- **RECORDS PROVIDED**
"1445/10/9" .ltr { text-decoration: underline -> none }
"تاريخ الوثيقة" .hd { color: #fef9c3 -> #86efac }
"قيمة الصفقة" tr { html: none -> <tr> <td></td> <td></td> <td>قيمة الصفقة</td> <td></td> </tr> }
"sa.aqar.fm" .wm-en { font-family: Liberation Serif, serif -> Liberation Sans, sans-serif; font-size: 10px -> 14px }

---

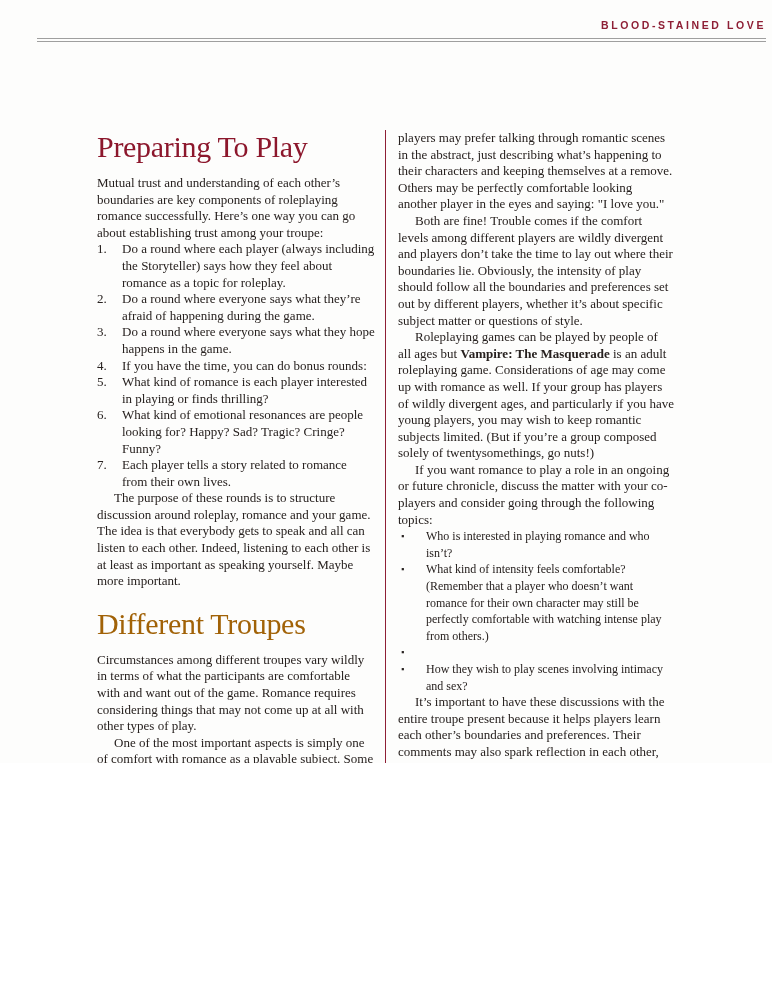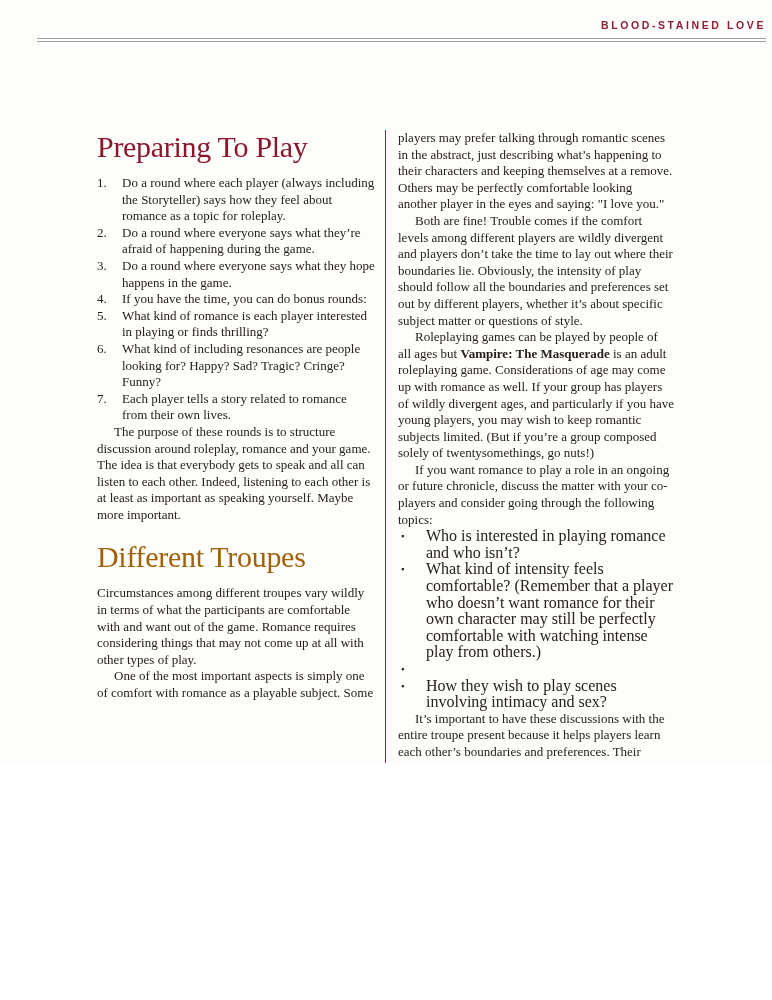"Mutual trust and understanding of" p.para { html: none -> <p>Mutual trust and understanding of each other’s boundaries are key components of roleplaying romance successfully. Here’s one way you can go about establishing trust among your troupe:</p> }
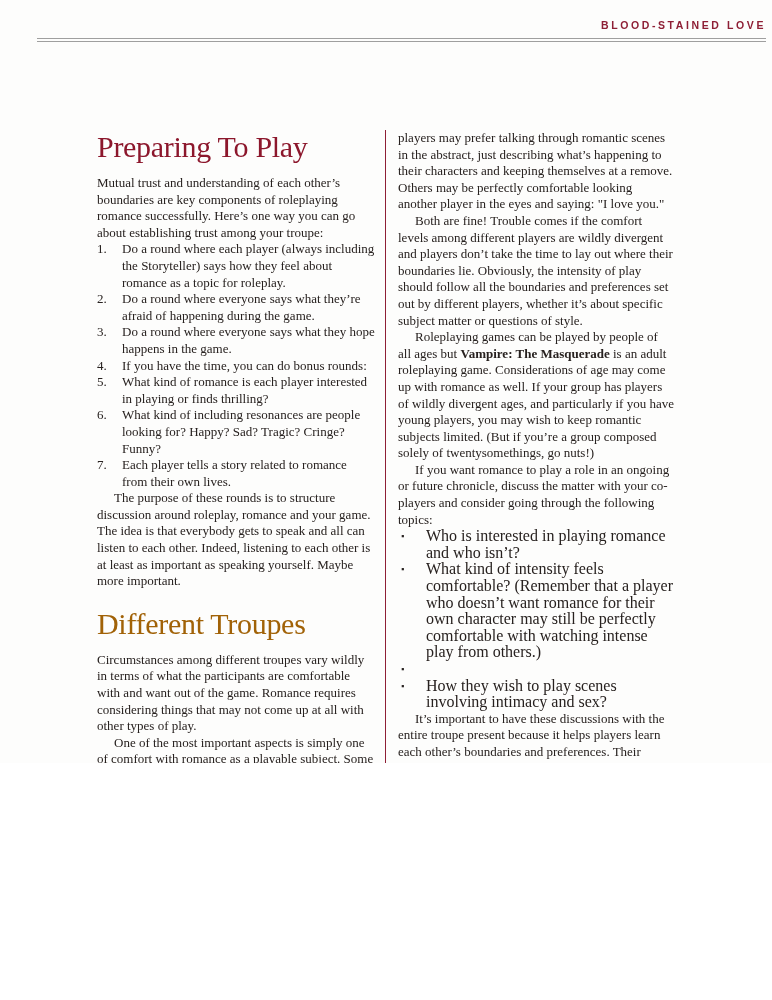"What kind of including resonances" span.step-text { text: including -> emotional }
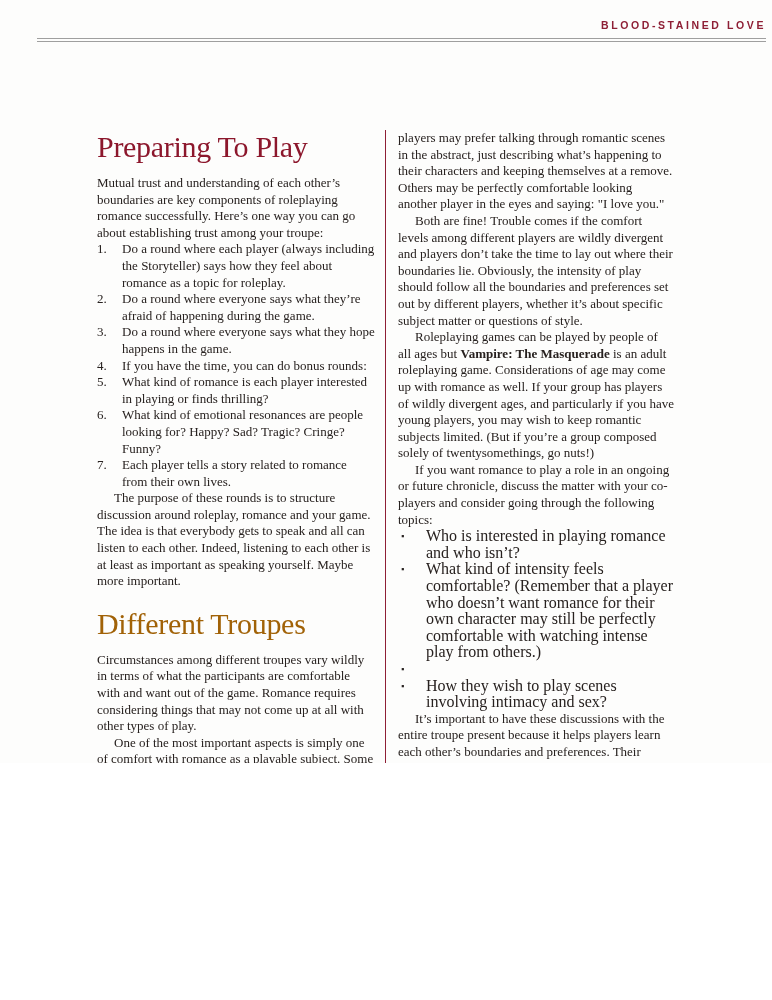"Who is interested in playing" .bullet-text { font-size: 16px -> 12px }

- **EXERCISE PROMPT**
Of the lines above, output exactly those from the line bearing "text-decoration: underline ->" through the line bearing "Liberation Serif, serif", inclusive.

- **WRITTEN RESPONSE**
"1445/10/9" .ltr { text-decoration: underline -> none }
"تاريخ الوثيقة" .hd { color: #fef9c3 -> #86efac }
"قيمة الصفقة" tr { html: none -> <tr> <td></td> <td></td> <td>قيمة الصفقة</td> <td></td> </tr> }
"sa.aqar.fm" .wm-en { font-family: Liberation Serif, serif -> Liberation Sans, sans-serif; font-size: 10px -> 14px }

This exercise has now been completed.